In my previous post, I mentioned how, while I’m following along with Ben Eater’s 6502-based homebrew computer project, I’m also making some revisions of my own. One of these is to use my own address decoding scheme.
So far, things are working okay, but that post included a note about how I’m going to have to make some changes to avoid problems in the future.
I hooked the /ROM_ENABLE output from this chip to the /CE (chip enable) pin of the ROM. And I also connected the /READ_EN output to the /OE (output enable) pin of the ROM. (In Ben’s scheme this is always held low. In mine, the selection is qualified by the clock. I haven’t decided yet which is the best way to go.)
I fired up the machine again and … (regular readers will know what to expect here) … it didn’t work.
In Ben’s project, the ROM lives at address $8000 because he’s making available all 32KB of the AT28C256 EEPROM. But I’ve decided to go with 16KB of ROM positioned at address $C000.
Moving the code
In the code we’ve been using so far, the ‘origin’ or start of the code is set using:
(This is the Beebasm version).
Simply changing this to $C000 isn’t going to work (ask me how I know). If you do that, you end up with a 16KB binary file and the minipro command line program I’m using to burn the EEPROM complains about the file being the wrong size.
Now, I could have used the Minipro GUI program on my Windows machine and set an offset of 4000 bytes, like I did when burning ROMs for my BBC Master. But there were two problems with that: first, it would mean using Windows (ugh!); and second, I wanted to keep all operations on my electronics workbench, using the LattePanda Alpha I’ve set up as the workbench machine.
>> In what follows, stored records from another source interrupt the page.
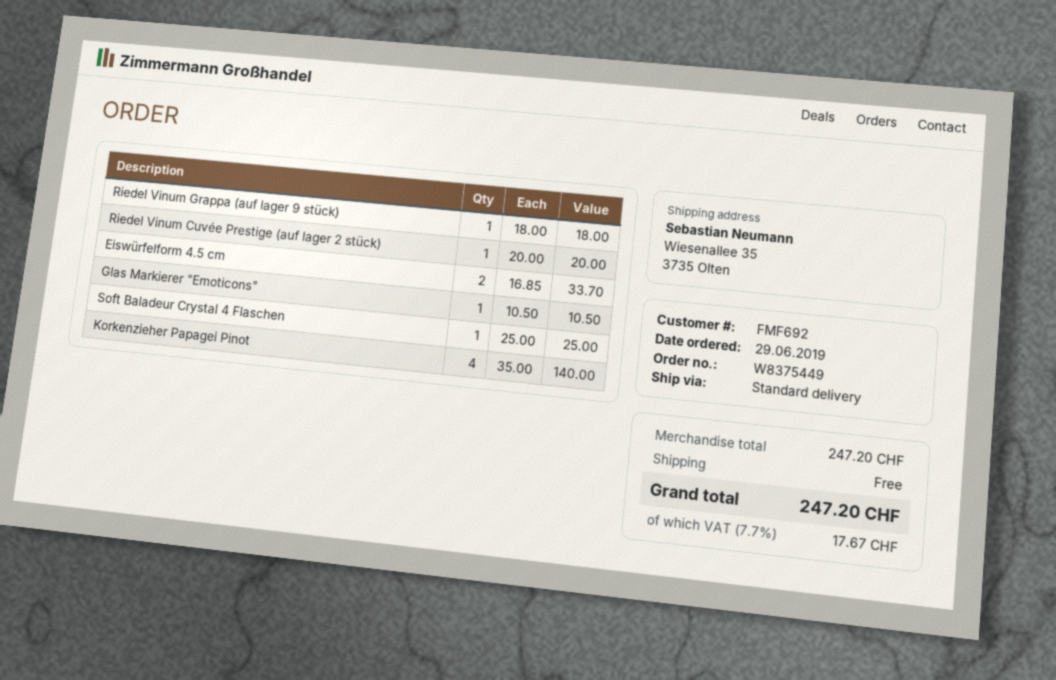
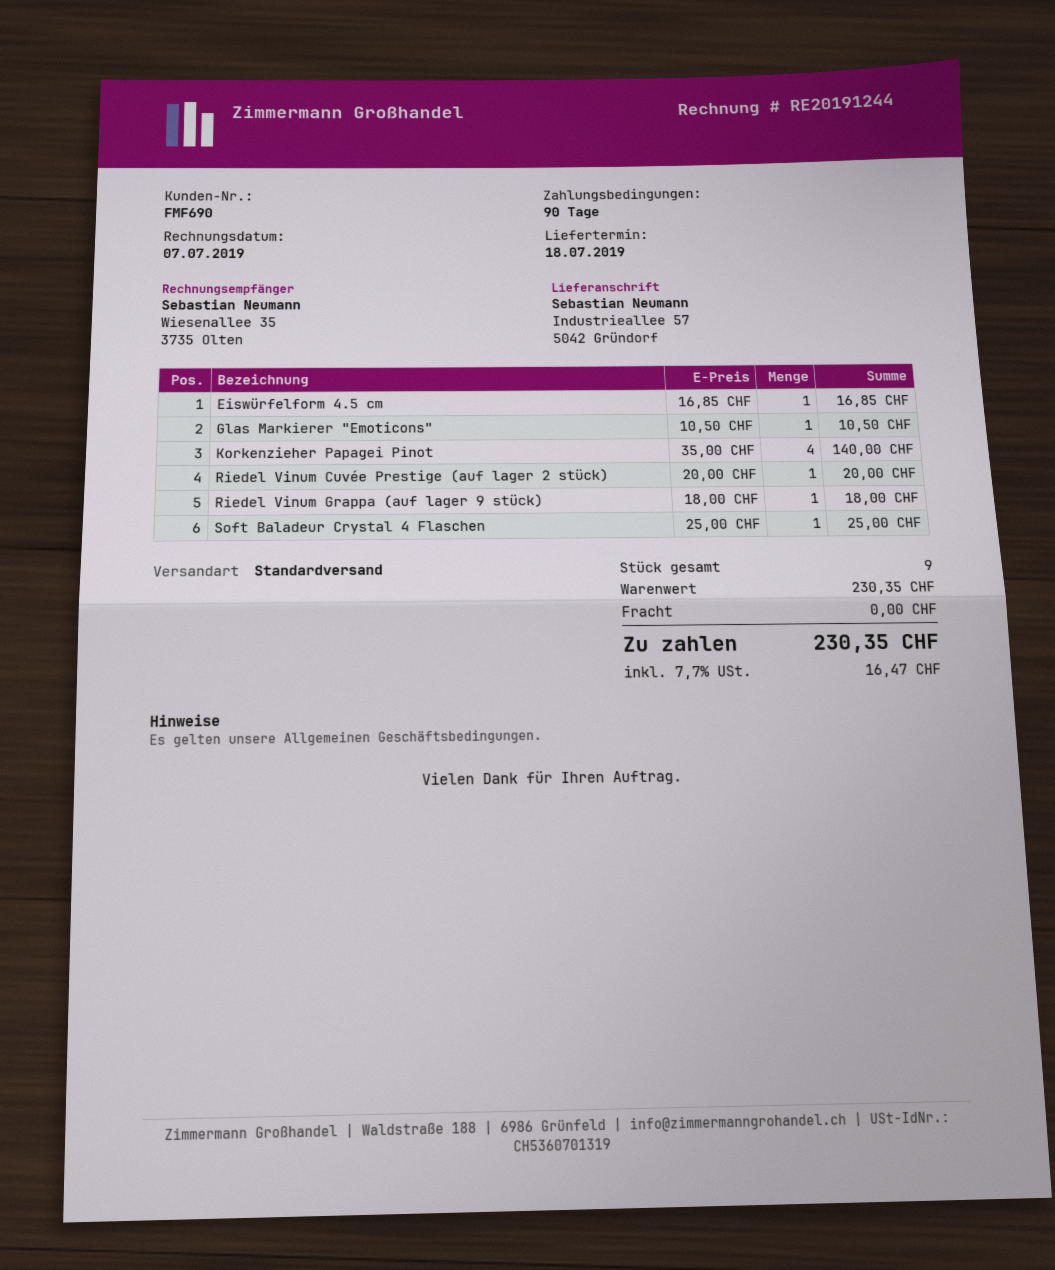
customer number: FMF692 -> FMF690
ship to: Wiesenallee 35, 3735 Olten -> Industrieallee 57, 5042 Gründorf
Eiswürfelform 4.5 cm: 2 x 16.85 = 33.70 -> 1 x 16.85 = 16.85
subtotal: 247.20 -> 230.35
tax: 7.7% = 17.67 -> 7.7% = 16.47
total: 247.20 -> 230.35

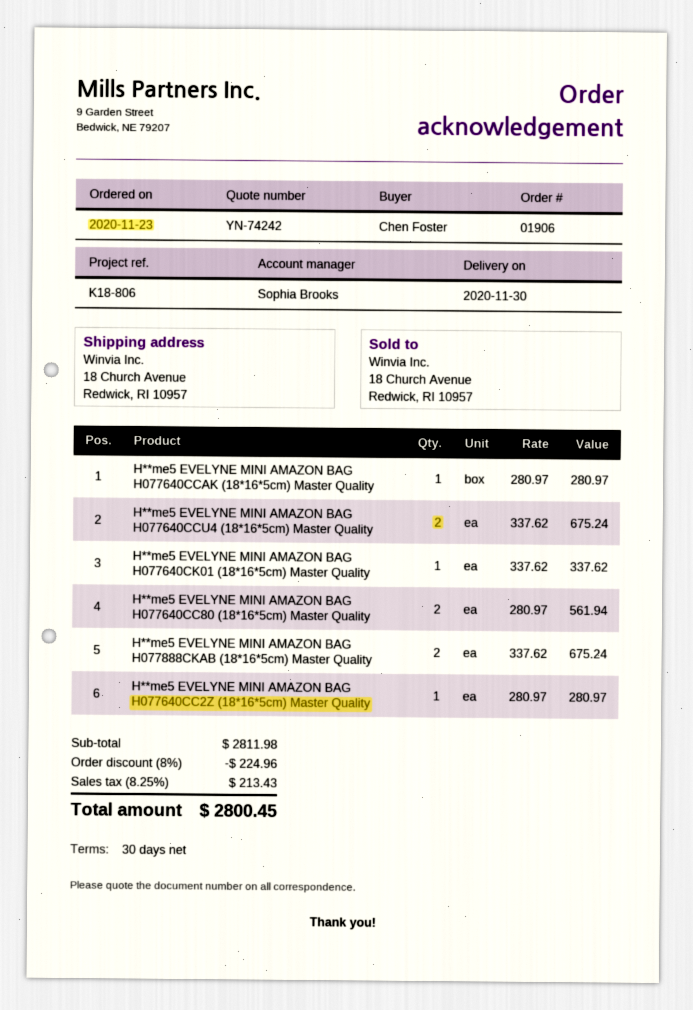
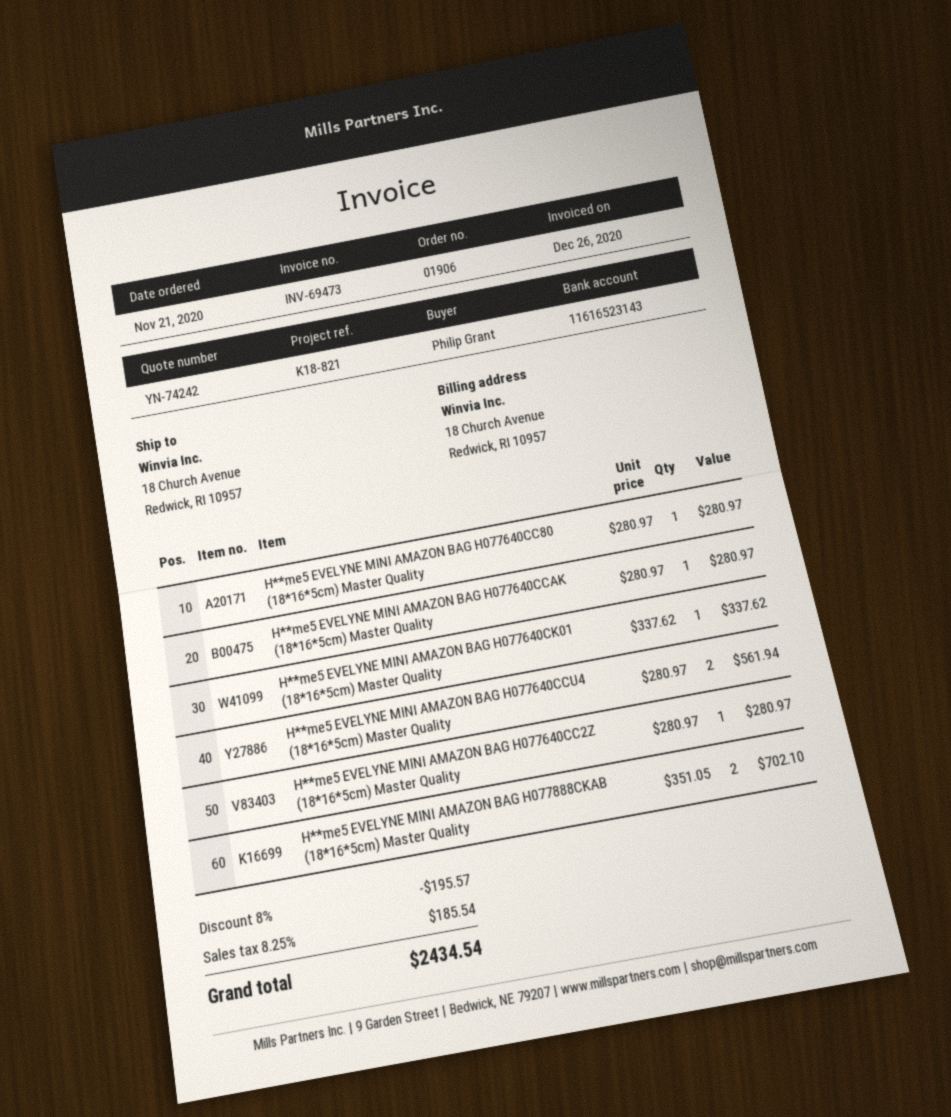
order date: 2020-11-23 -> 2020-11-21
reference: K18-806 -> K18-821
ordered by: Chen Foster -> Philip Grant
H**me5 EVELYNE MINI AMAZON BAG H077640CCU4 (18*16*5cm) Master Quality: 2 x 337.62 = 675.24 -> 2 x 280.97 = 561.94
H**me5 EVELYNE MINI AMAZON BAG H077640CC80 (18*16*5cm) Master Quality: 2 x 280.97 = 561.94 -> 1 x 280.97 = 280.97
H**me5 EVELYNE MINI AMAZON BAG H077888CKAB (18*16*5cm) Master Quality: 2 x 337.62 = 675.24 -> 2 x 351.05 = 702.10
discount: 8% = 224.96 -> 8% = 195.57
tax: 8.25% = 213.43 -> 8.25% = 185.54
total: 2800.45 -> 2434.54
So I came up with a different option.
The initial origin is still $8000. I put in a label ‘startrom’ at that point and then immediately change the origin again, this time to $C000 and the code itself starts there. At the end of the code – as we’ve been doing all along – we reset ORG again to put the reset vector bytes at location $FFFC and $FFFD. But this time, the vector points to $C000 (ie, the label ‘startcode’ in the code below), instead of $8000.
; … code goes here …
equw code ; write $C000 to $fffc
equw $0000 ; fill last two bytes with null values to fill ROM
SAVE “hw3.bin”, startrom, end
That last line is a Beebasm thing. It writes out the binary file starting and ending with the location indicated by the labels ‘startrom’ and ‘end’. Note: we use startrom and not startcode.
This produces a 32KB file but with the actual code in the top 16KB. And it works.
Now to decode that VIA.
[UPDATE 19/06/2020] In Ben’s design, address lines A0-A14 are connected to the ROM, in order to address all 32KB of its space. As I’ve been following Ben, I have that configuration too. And that’s fine. I only need A0-A13 to address the 16KB of ROM space that I’m using. As that space starts at address $C000, A14 will be high, meaning the ROM will use the top half of its address space.
However, when the time comes to lay out a PCB for the Zolatron 64, I needn’t worry about running a trace from the A14 line. I could just tie the A14 pin on the ROM chip high. This could save some useful space.